● **Task description**
The entries below are to be returned as written, with all pictures dropped.

[[ Provided data open ]]

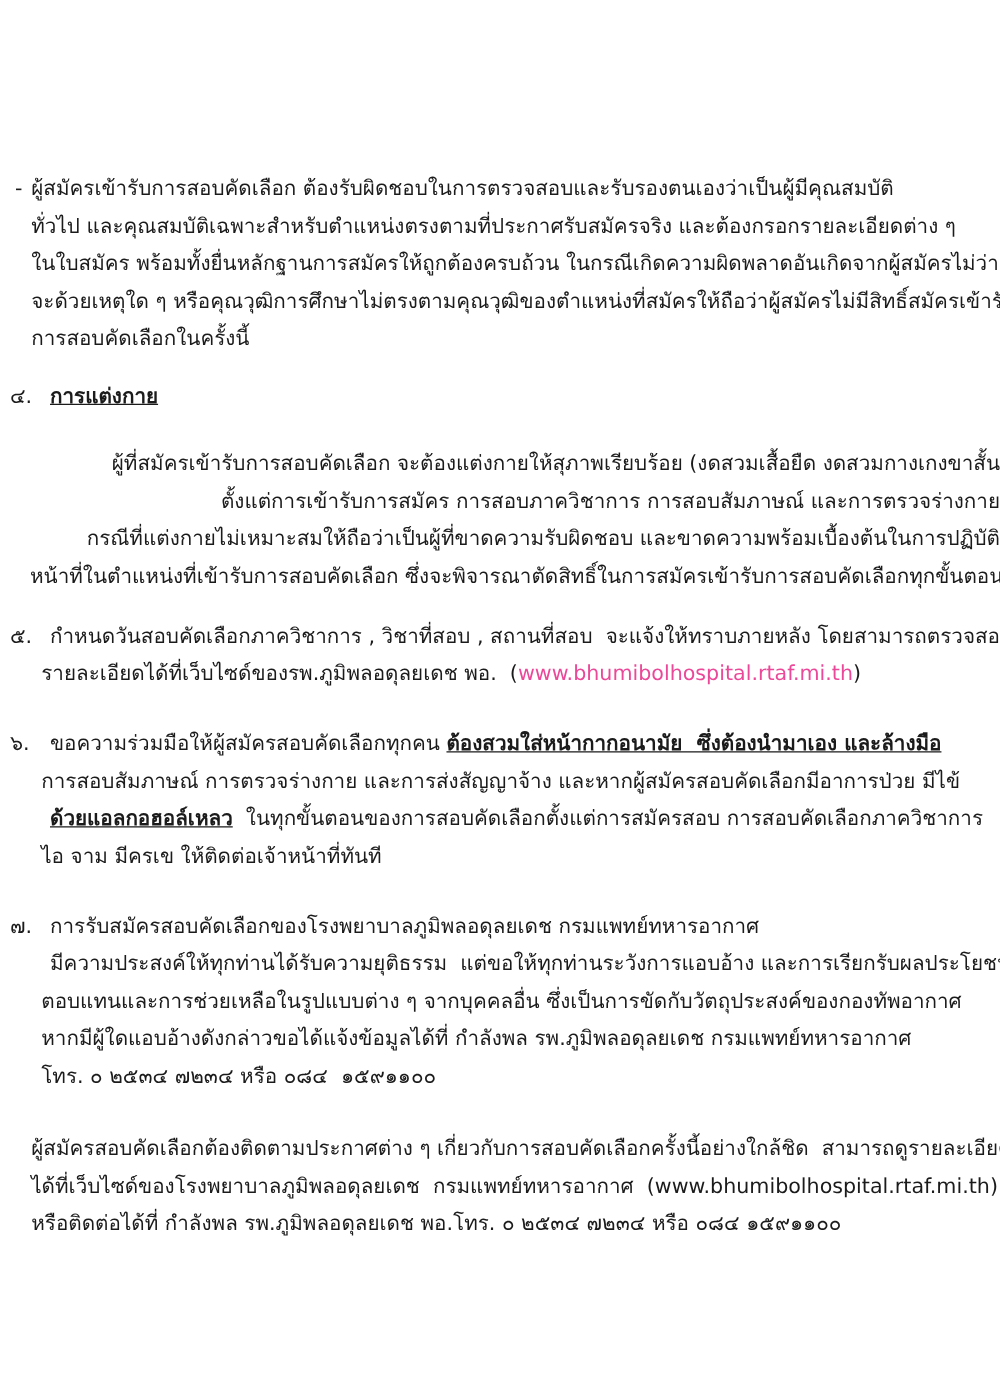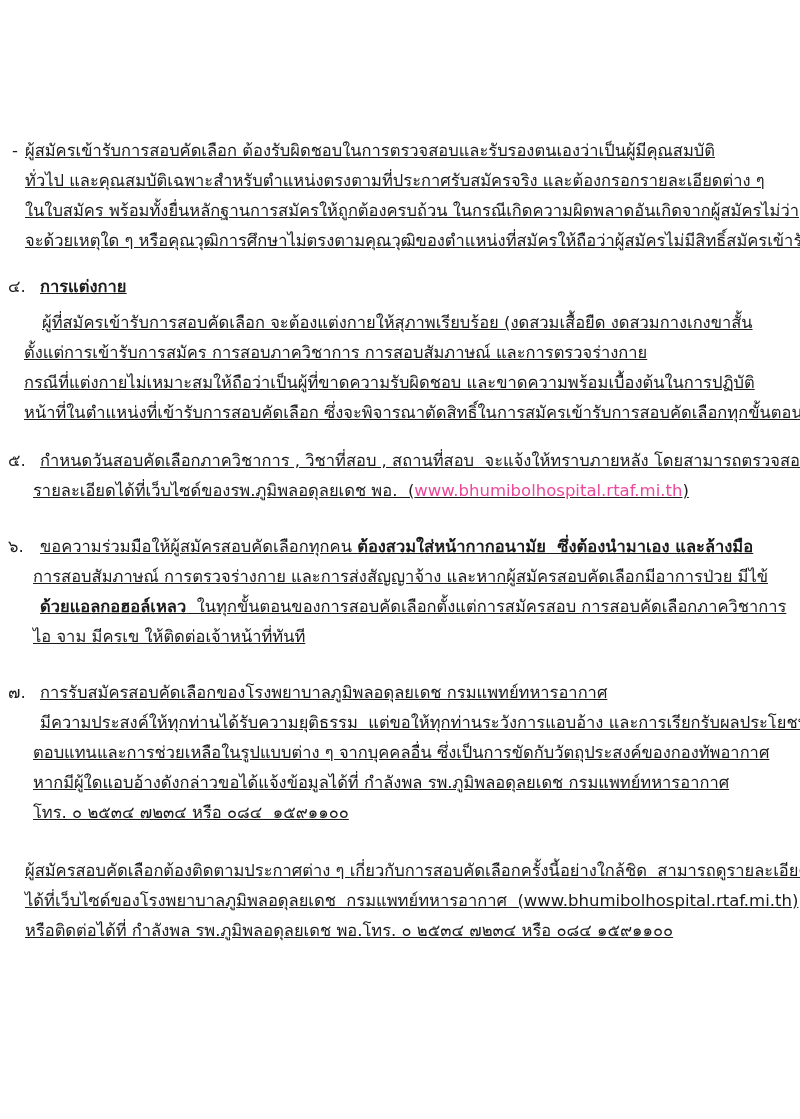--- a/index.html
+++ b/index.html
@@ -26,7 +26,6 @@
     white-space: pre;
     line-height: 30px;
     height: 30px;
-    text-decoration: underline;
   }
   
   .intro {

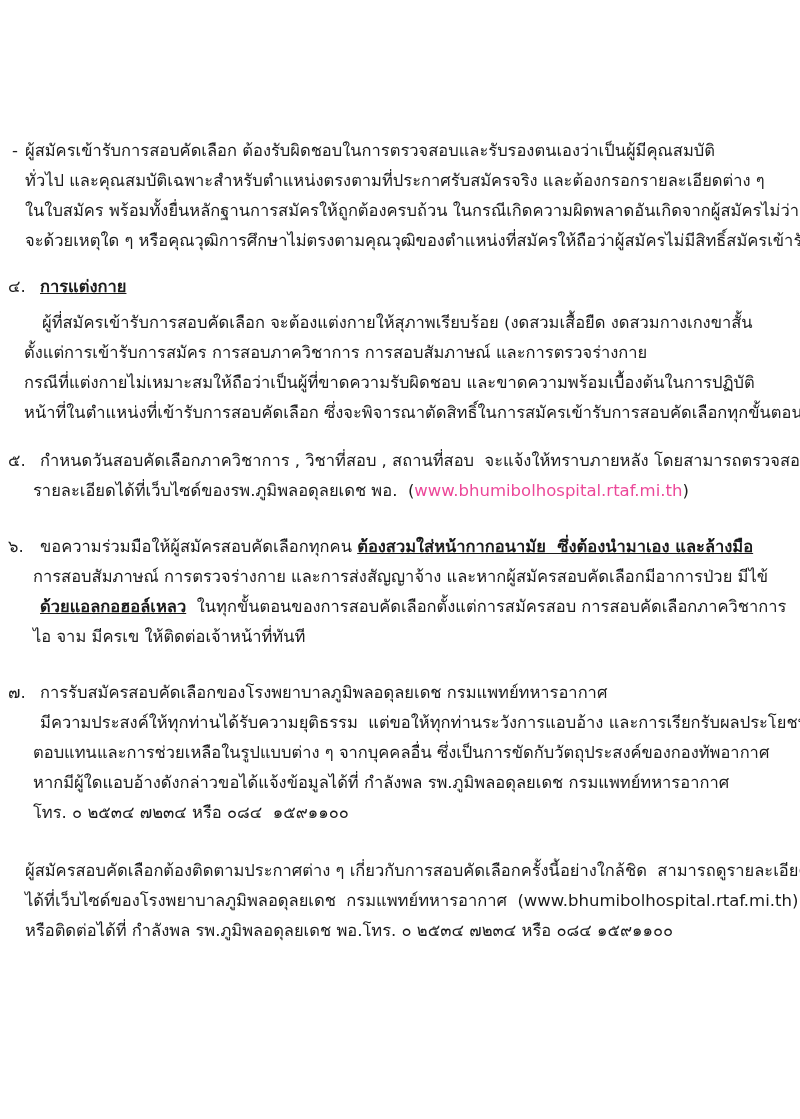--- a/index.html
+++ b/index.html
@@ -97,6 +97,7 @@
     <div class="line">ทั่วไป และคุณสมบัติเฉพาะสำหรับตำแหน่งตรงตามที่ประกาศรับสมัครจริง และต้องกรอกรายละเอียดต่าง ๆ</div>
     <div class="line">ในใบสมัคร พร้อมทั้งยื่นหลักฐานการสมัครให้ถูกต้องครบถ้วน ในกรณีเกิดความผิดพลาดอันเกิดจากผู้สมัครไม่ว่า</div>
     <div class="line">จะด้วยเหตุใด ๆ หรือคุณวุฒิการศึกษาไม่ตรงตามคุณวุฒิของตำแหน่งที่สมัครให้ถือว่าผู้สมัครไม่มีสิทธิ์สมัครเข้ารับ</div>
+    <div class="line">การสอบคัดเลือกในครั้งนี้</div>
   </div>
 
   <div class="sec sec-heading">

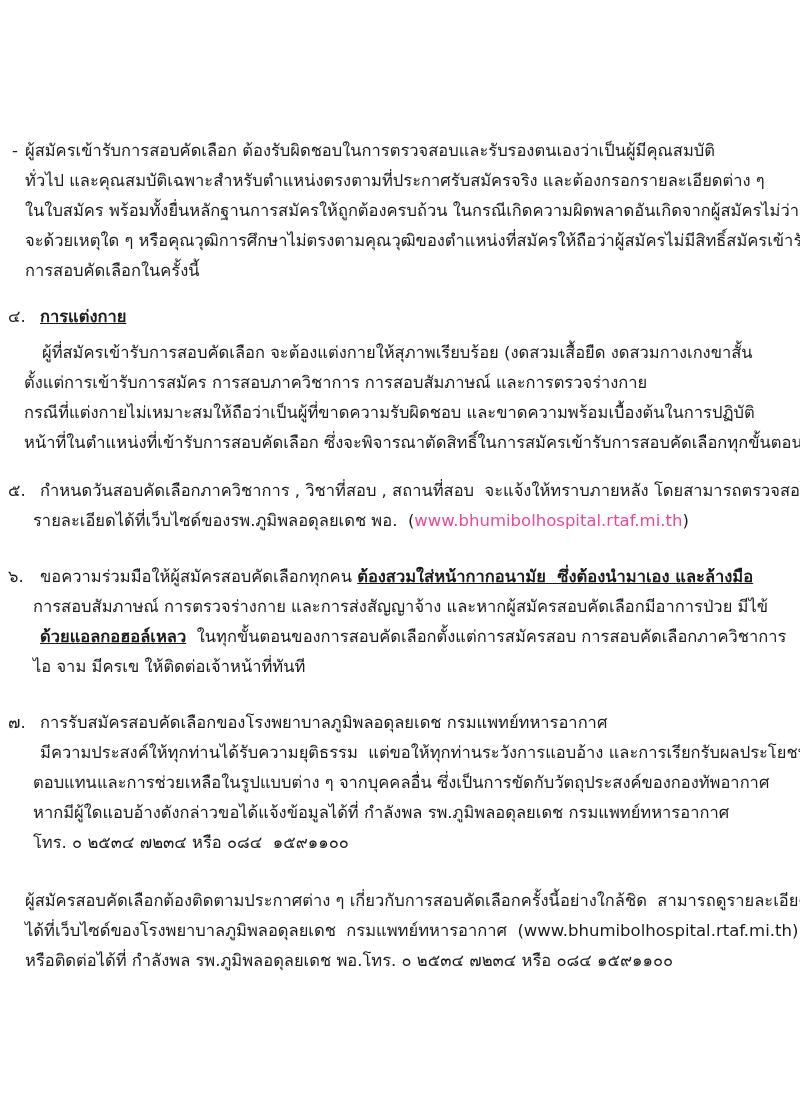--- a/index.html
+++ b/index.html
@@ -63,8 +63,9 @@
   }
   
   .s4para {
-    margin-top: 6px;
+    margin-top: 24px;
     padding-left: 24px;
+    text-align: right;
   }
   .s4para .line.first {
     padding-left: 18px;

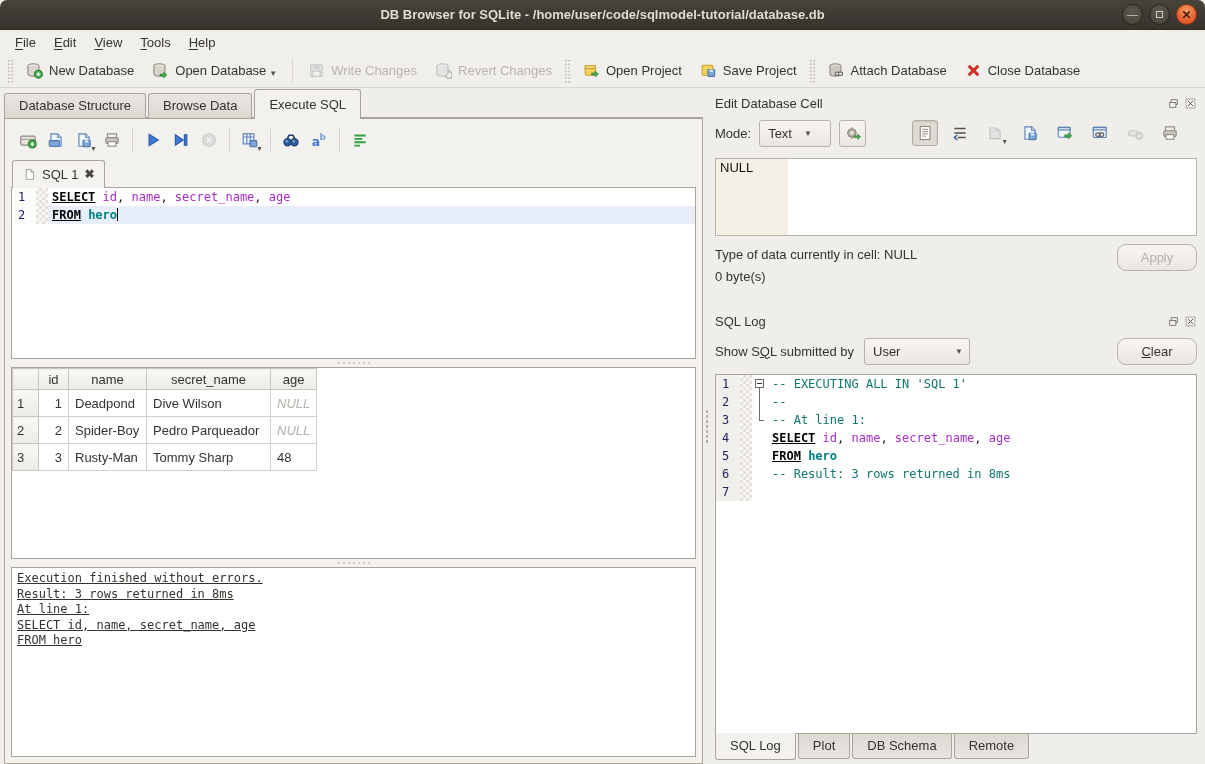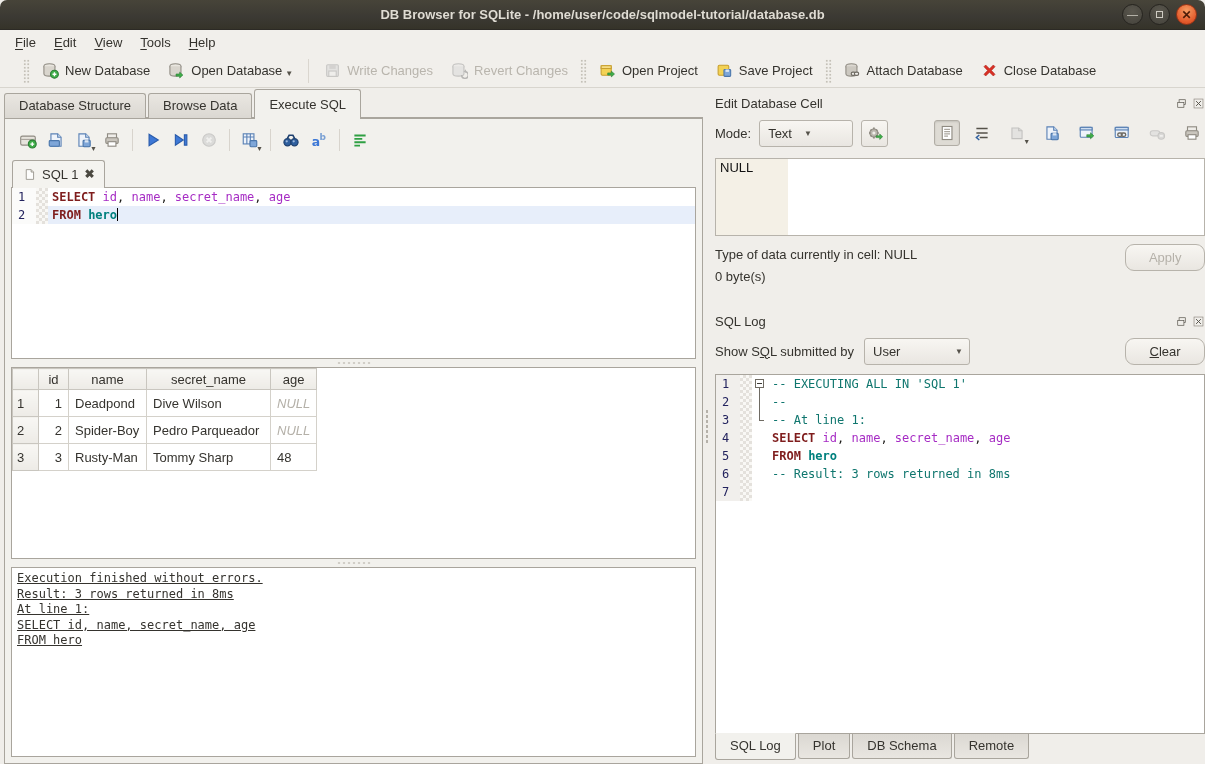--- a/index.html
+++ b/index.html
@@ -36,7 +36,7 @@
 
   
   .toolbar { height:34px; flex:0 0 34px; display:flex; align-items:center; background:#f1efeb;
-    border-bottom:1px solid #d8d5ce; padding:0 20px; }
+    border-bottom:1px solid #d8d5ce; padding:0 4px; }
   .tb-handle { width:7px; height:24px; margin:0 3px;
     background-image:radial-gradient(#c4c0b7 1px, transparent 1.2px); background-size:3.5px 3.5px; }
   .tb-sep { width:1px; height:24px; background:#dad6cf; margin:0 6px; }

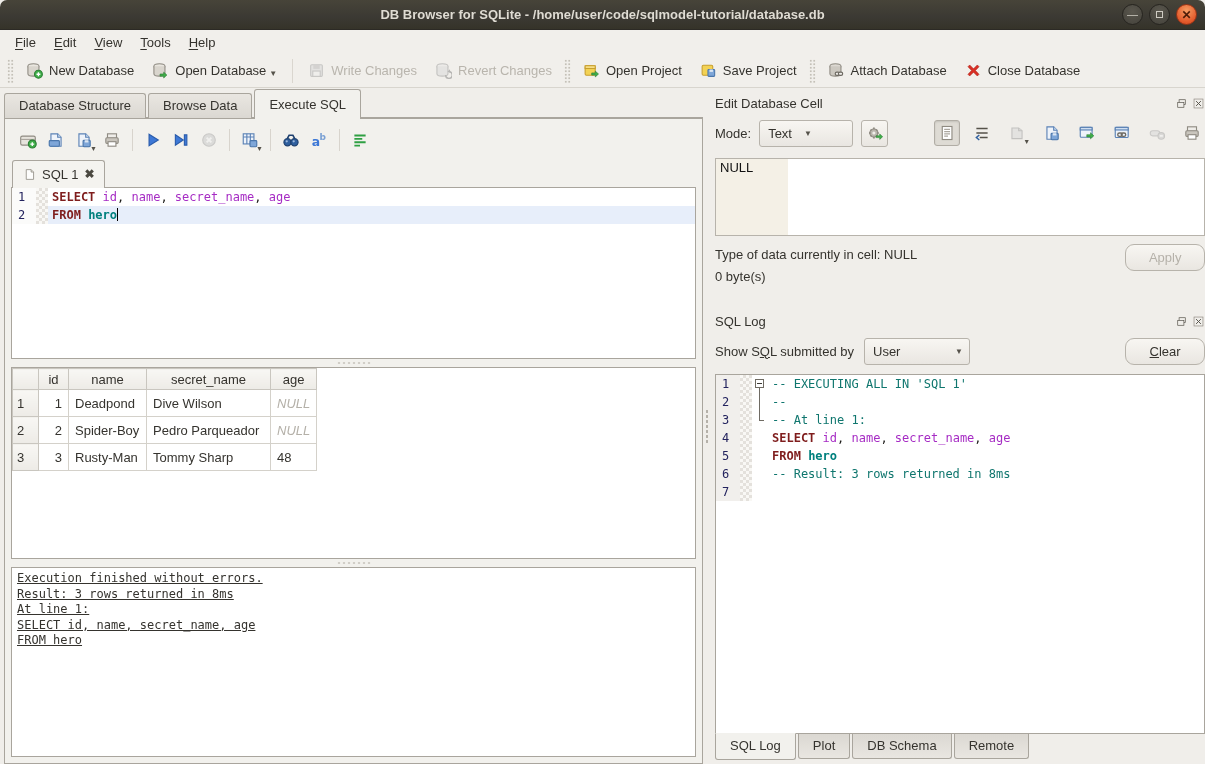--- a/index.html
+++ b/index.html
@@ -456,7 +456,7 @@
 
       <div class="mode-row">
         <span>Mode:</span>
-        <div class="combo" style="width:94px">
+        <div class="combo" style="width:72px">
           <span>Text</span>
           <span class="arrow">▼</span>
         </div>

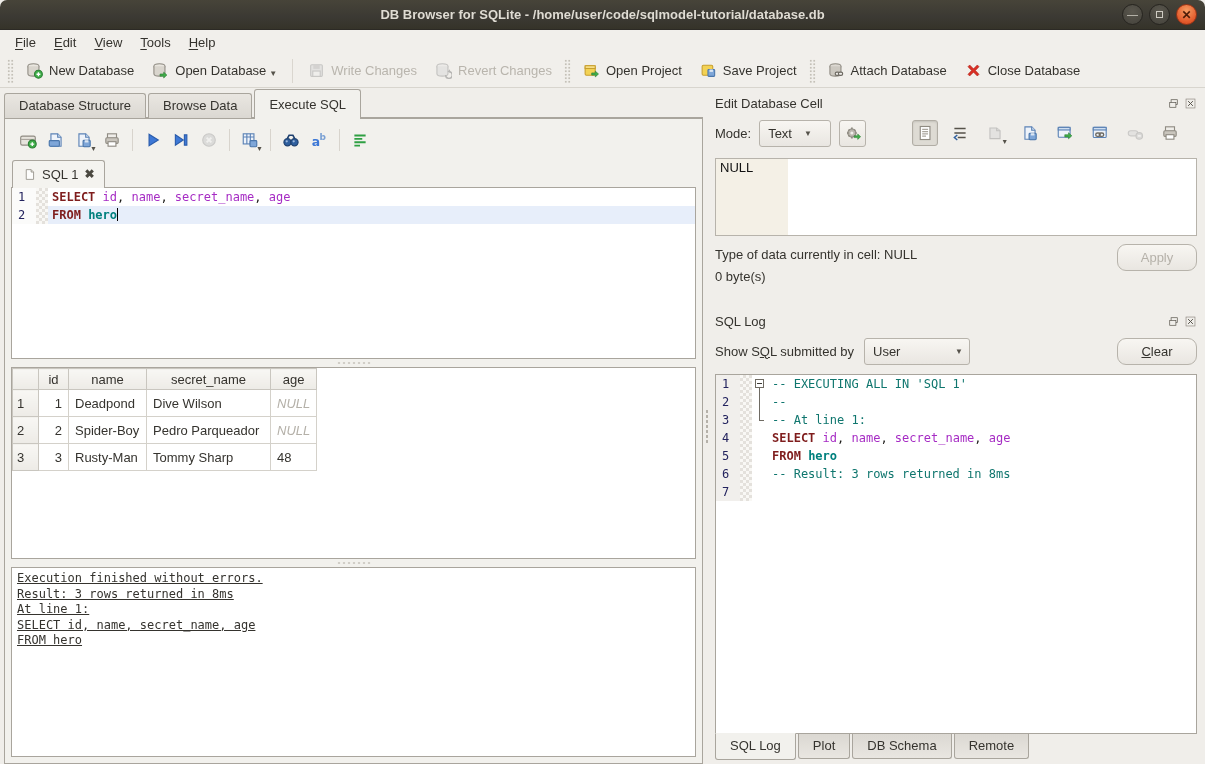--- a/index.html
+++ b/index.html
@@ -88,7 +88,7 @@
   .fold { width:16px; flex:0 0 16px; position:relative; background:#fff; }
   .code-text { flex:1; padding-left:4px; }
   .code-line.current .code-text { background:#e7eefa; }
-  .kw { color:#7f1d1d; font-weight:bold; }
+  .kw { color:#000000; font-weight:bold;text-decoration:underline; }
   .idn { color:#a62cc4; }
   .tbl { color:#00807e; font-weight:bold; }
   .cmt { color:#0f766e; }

[[ Provided data closed ]]

● **Your response**
--- a/index.html
+++ b/index.html
@@ -26,7 +26,6 @@
     white-space: pre;
     line-height: 30px;
     height: 30px;
-    text-decoration: underline;
   }
   
   .intro {

--- a/index.html
+++ b/index.html
@@ -97,6 +97,7 @@
     <div class="line">ทั่วไป และคุณสมบัติเฉพาะสำหรับตำแหน่งตรงตามที่ประกาศรับสมัครจริง และต้องกรอกรายละเอียดต่าง ๆ</div>
     <div class="line">ในใบสมัคร พร้อมทั้งยื่นหลักฐานการสมัครให้ถูกต้องครบถ้วน ในกรณีเกิดความผิดพลาดอันเกิดจากผู้สมัครไม่ว่า</div>
     <div class="line">จะด้วยเหตุใด ๆ หรือคุณวุฒิการศึกษาไม่ตรงตามคุณวุฒิของตำแหน่งที่สมัครให้ถือว่าผู้สมัครไม่มีสิทธิ์สมัครเข้ารับ</div>
+    <div class="line">การสอบคัดเลือกในครั้งนี้</div>
   </div>
 
   <div class="sec sec-heading">

--- a/index.html
+++ b/index.html
@@ -63,8 +63,9 @@
   }
   
   .s4para {
-    margin-top: 6px;
+    margin-top: 24px;
     padding-left: 24px;
+    text-align: right;
   }
   .s4para .line.first {
     padding-left: 18px;

--- a/index.html
+++ b/index.html
@@ -36,7 +36,7 @@
 
   
   .toolbar { height:34px; flex:0 0 34px; display:flex; align-items:center; background:#f1efeb;
-    border-bottom:1px solid #d8d5ce; padding:0 20px; }
+    border-bottom:1px solid #d8d5ce; padding:0 4px; }
   .tb-handle { width:7px; height:24px; margin:0 3px;
     background-image:radial-gradient(#c4c0b7 1px, transparent 1.2px); background-size:3.5px 3.5px; }
   .tb-sep { width:1px; height:24px; background:#dad6cf; margin:0 6px; }

--- a/index.html
+++ b/index.html
@@ -456,7 +456,7 @@
 
       <div class="mode-row">
         <span>Mode:</span>
-        <div class="combo" style="width:94px">
+        <div class="combo" style="width:72px">
           <span>Text</span>
           <span class="arrow">▼</span>
         </div>

--- a/index.html
+++ b/index.html
@@ -88,7 +88,7 @@
   .fold { width:16px; flex:0 0 16px; position:relative; background:#fff; }
   .code-text { flex:1; padding-left:4px; }
   .code-line.current .code-text { background:#e7eefa; }
-  .kw { color:#7f1d1d; font-weight:bold; }
+  .kw { color:#000000; font-weight:bold;text-decoration:underline; }
   .idn { color:#a62cc4; }
   .tbl { color:#00807e; font-weight:bold; }
   .cmt { color:#0f766e; }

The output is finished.